Pinguïns zijn een orde van niet-vliegende zeevogels die alleen voorkomen op het zuidelijk halfrond. De naam "pinguïn", die waarschijnlijk komt van het Keltische pen gwyn (witte kop), werd oorspronkelijk gebruikt voor de reuzenalk, de inmiddels uitgestorven tegenhanger van de pinguïn op het noordelijk halfrond.
De meeste pinguïnsoorten nestelen in gaten of holen om zich zo in enige mate tegen de zon te beschermen en verbeteren dit met takjes en ander restmateriaal of bouwen een nest van stenen die ze in hun omgeving vinden en ze leggen meestal 2 (maximaal 3) eieren.

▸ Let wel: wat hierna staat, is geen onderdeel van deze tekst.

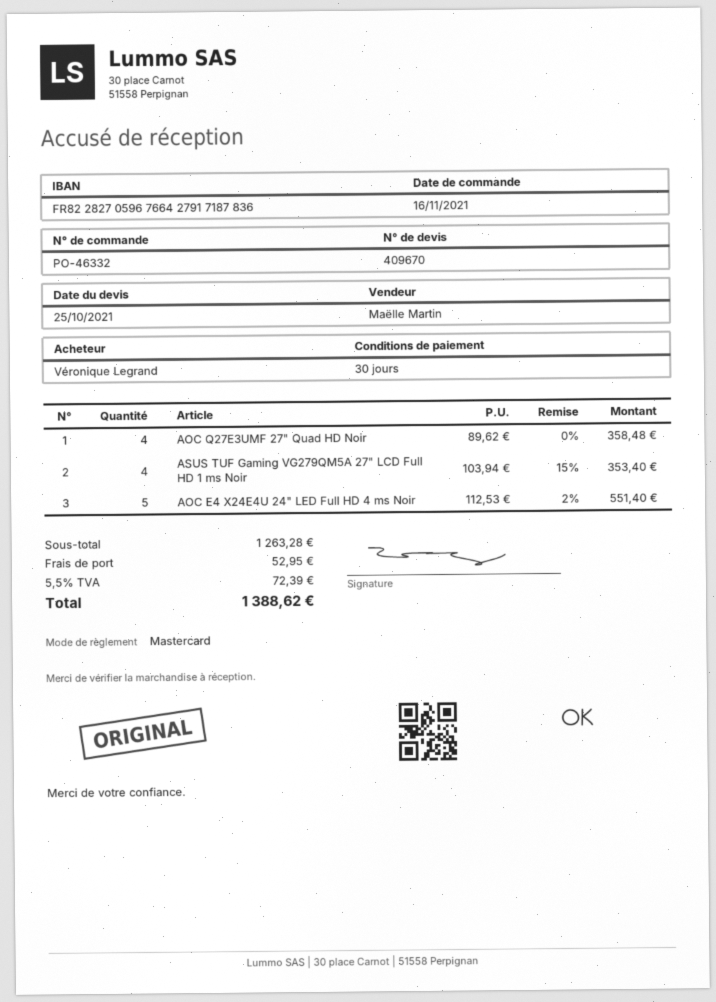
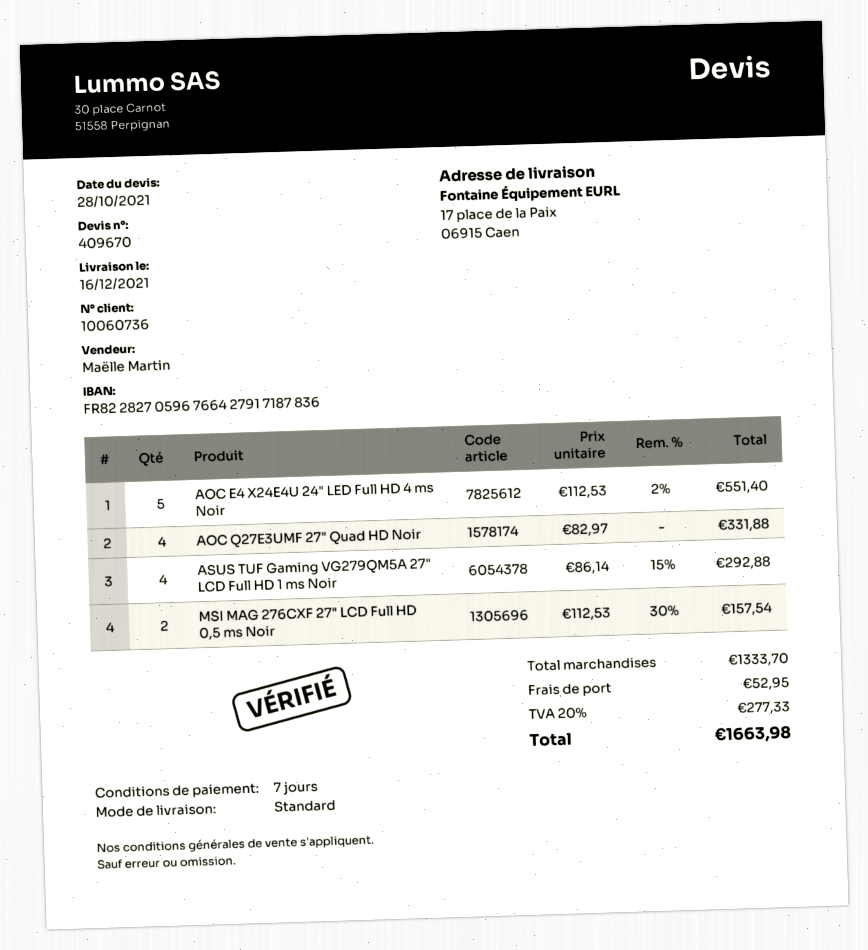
quote date: 2021-10-25 -> 2021-10-28
payment terms: 30 days -> 7 days
AOC Q27E3UMF 27" Quad HD Noir: 4 x 89.62 = 358.48 -> 4 x 82.97 = 331.88
ASUS TUF Gaming VG279QM5A 27" LCD Full HD 1 ms Noir: 4 x 103.94 - 15% = 353.40 -> 4 x 86.14 - 15% = 292.88
MSI MAG 276CXF 27" LCD Full HD 0,5 ms Noir: none -> 2 x 112.53 - 30% = 157.54
subtotal: 1263.28 -> 1333.70
tax: 5.5% = 72.39 -> 20% = 277.33
total: 1388.62 -> 1663.98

De beide ouders lossen elkaar af bij het broeden. Terwijl de ene het ei bebroedt, trekt de andere naar zee om zich te voeden. Zodra het jong is uitgekomen, lossen de ouders elkaar op dezelfde manier af om het jong te voeden. De grootste soort maakt geen nest maar broedt het enige ei uit op hun poten onder een beschermende huidplooi van de buik. Bij de keizerspinguïn broedt alleen het mannetje het ei uit, tijdens de ijzige zuidelijke winter (juli-augustus) bij temperaturen van -70 °C en kouder terwijl het vrouwtje naar zee teruggaat om te eten.